Ca doit faire plus d'un an maintenant que j'attends la sortie de Macbeth. Shakespeare, l'une de ses plus grandes pièces, en anglais dans le texte, ET avec Michael-Blue-Eyed-Fassbender! Comment pouvait-il en être autrement?


Seulement trop d'attente peut mener vers énormément de déception. Parce qu'il faut bien que je relève les points positifs, allons-y. Bon, les acteurs, et à mon grand soulagement Cotillard est loin d'être en reste, font l'effort de mener leurs tirades à bout de souffle, cédant à la pratique ancestrale des vers Elizabethain (ils avaient du souffle à c't'époque là, t'sais?) ; la contextualisation du Thane of Glamis, and Cawdor, dans des baraques en bois entre deux montagnes, ça me plait ; les paysages d'ailleurs, avec ces lumières magnifiques, ça oui, ça je dis oui! Les paysages, sont sûrement ceux qui ont servi de décors pour Valhalla Rising, mon numéro un dans mon top dix.
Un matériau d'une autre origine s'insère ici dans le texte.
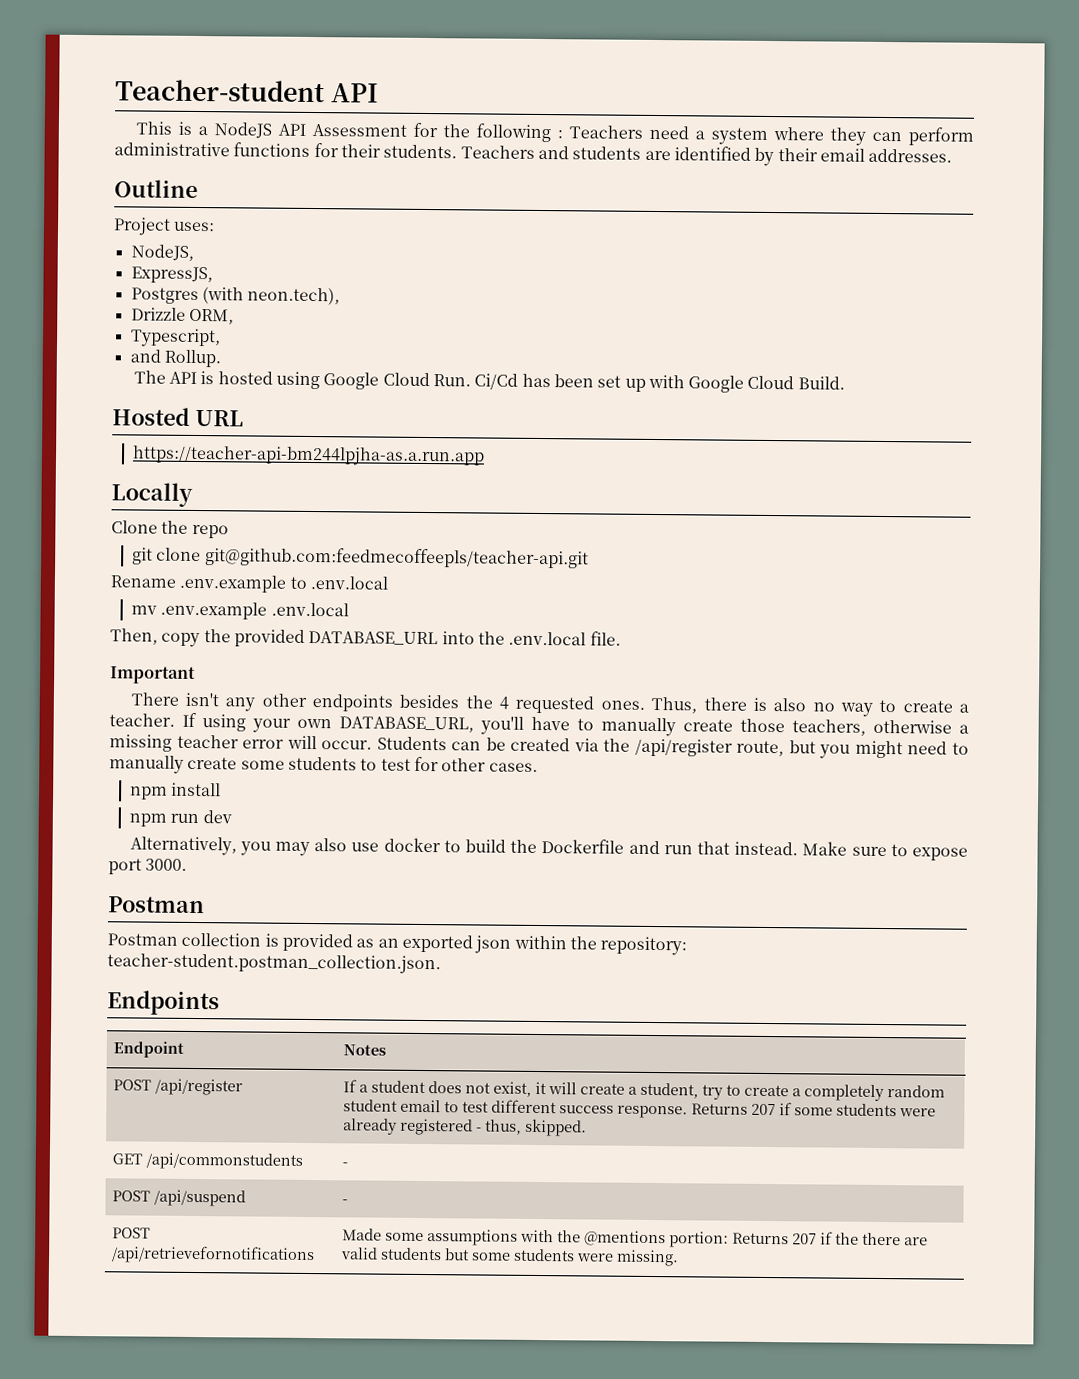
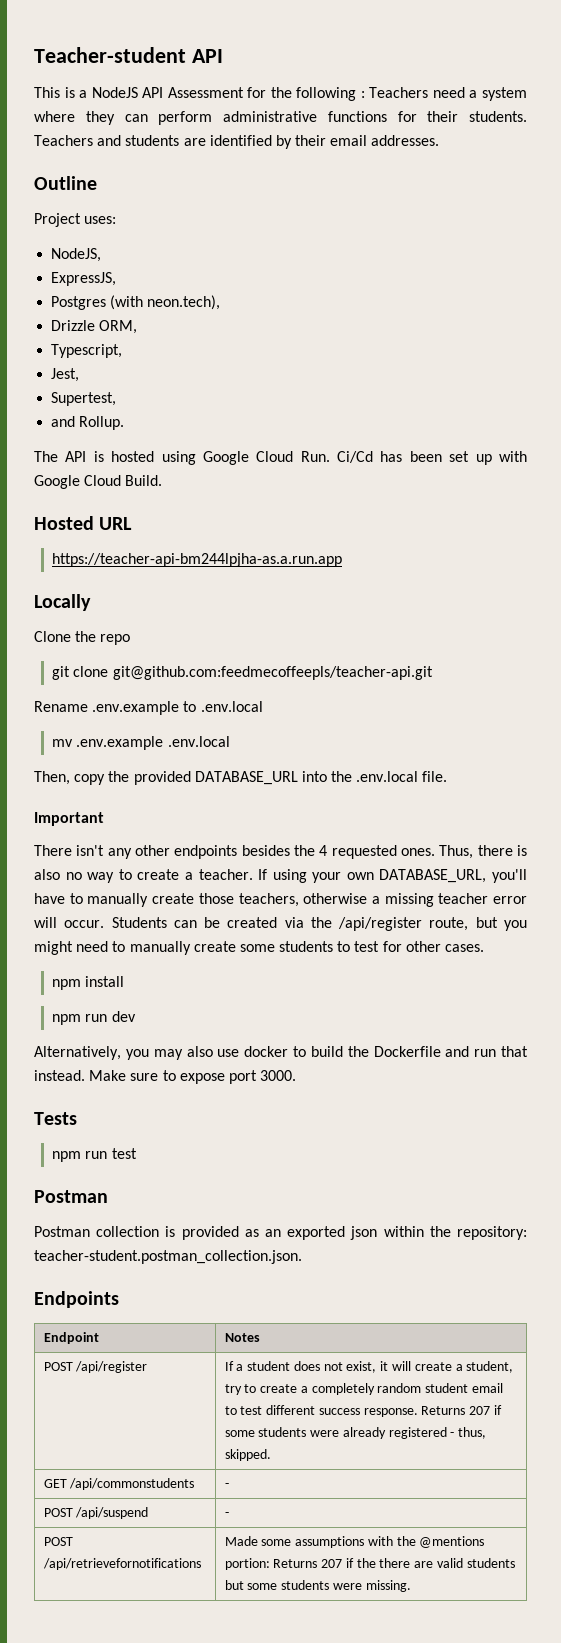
+ Jest,
+ Supertest,
+ Tests
+ npm run test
Oui mais voilà, j'ai beaucoup pensé à Valhalla Rising en regardant ce film, et beaucoup pour me dire que le film qui semble vouloir entrer dans cette lignée là, finit par se balancer entre deux eaux sans savoir dans quelle mare faire plouf. Si il y a des scènes que je trouve très bien ( l'exécution de la famille Banquo, la mort de Lady Macbeth et peut-être le combat final), il y en a surtout beaucoup qui m'ont énervées. On m'avait annoncé une bataille spectaculaire dès le début, attention à tes mirettes, tu vas mouiller la culotte, et au final je me retrouve avec des ralentis esthétisant qui alternent avec de la vitesse réelle, c'est assez à la mode, et ça m'énerve. Macbeth qui se fait mener par le bout de la trompette sans montrer de réelle résistance, de réelle ambiguïté, ça m'énerve. Si Cotillard fait tout à fait le job, elle fait ce qu'on lui demande de faire, et ce qu'on lui demande de faire, notamment dans la tirade des mains sales, lui coupe l'herbe sous le pied par rapport à l'étendue de ce qu'elle aurait pu faire en gardant la contextualisation d'origine. Est-ce que le réalisateur a trouvé ça trop théâtral? Le Château de l'Araignée est pourtant la preuve que l'hystérie passe très bien à l'écran. Mais n'est pas Kurosawa qui veut.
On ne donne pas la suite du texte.